Before-and-after page screenshots:
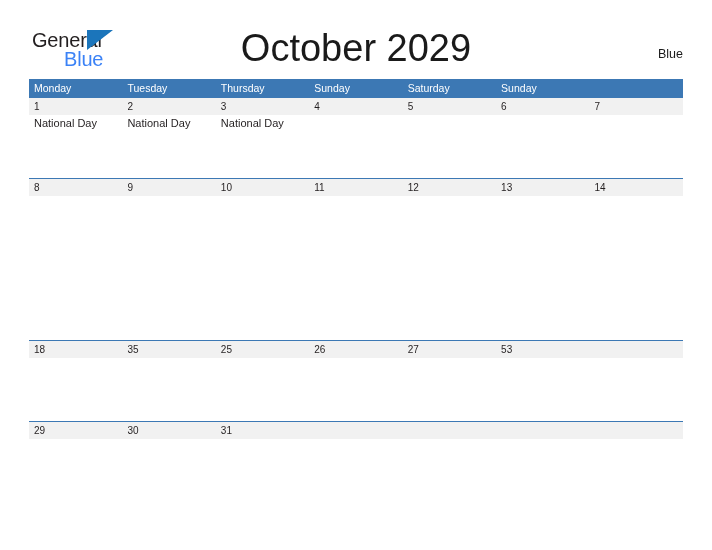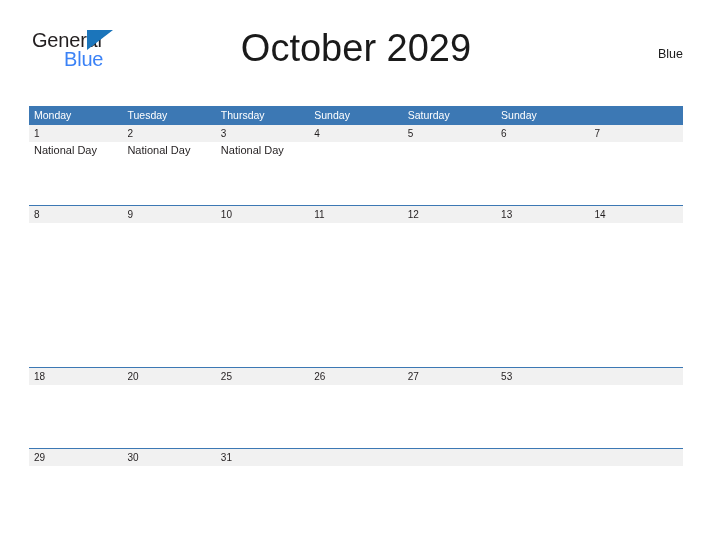--- a/index.html
+++ b/index.html
@@ -99,21 +99,20 @@
     left: 29px;
     top: 79px;
     width: 654px;
   }
 
   .dow-row {
     display: flex;
     width: 654px;
     height: 18px;
     background: #3c78b4;
-    margin-top: 27px;
   }
   .dow-cell {
     width: 93.43px;
     height: 18px;
     box-sizing: border-box;
     padding-left: 5px;
     color: #ffffff;
     font-size: 10.5px;
     line-height: 18px;
     font-family: "Liberation Sans", sans-serif;
@@ -298,21 +297,21 @@
           </div>
         <div class="event-cell">
             <span class="event-text"></span>
           </div>
       </div>
     </div>
 
     <div class="week">
       <div class="week-dates">
         <div class="date-cell">18</div>
-        <div class="date-cell">20</div>
+        <div class="date-cell">35</div>
         <div class="date-cell">25</div>
         <div class="date-cell">26</div>
         <div class="date-cell">27</div>
         <div class="date-cell">53</div>
       </div>
       <div class="week-events">
         <div class="event-cell">
             <span class="event-text"></span>
           </div>
         <div class="event-cell">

[WHAT NEEDS TO BE DONE] Please repeat the entries above exactly, leaving out any pictures.

[EXERCISE OUTPUT]
--- a/index.html
+++ b/index.html
@@ -99,21 +99,20 @@
     left: 29px;
     top: 79px;
     width: 654px;
   }
 
   .dow-row {
     display: flex;
     width: 654px;
     height: 18px;
     background: #3c78b4;
-    margin-top: 27px;
   }
   .dow-cell {
     width: 93.43px;
     height: 18px;
     box-sizing: border-box;
     padding-left: 5px;
     color: #ffffff;
     font-size: 10.5px;
     line-height: 18px;
     font-family: "Liberation Sans", sans-serif;
@@ -298,21 +297,21 @@
           </div>
         <div class="event-cell">
             <span class="event-text"></span>
           </div>
       </div>
     </div>
 
     <div class="week">
       <div class="week-dates">
         <div class="date-cell">18</div>
-        <div class="date-cell">20</div>
+        <div class="date-cell">35</div>
         <div class="date-cell">25</div>
         <div class="date-cell">26</div>
         <div class="date-cell">27</div>
         <div class="date-cell">53</div>
       </div>
       <div class="week-events">
         <div class="event-cell">
             <span class="event-text"></span>
           </div>
         <div class="event-cell">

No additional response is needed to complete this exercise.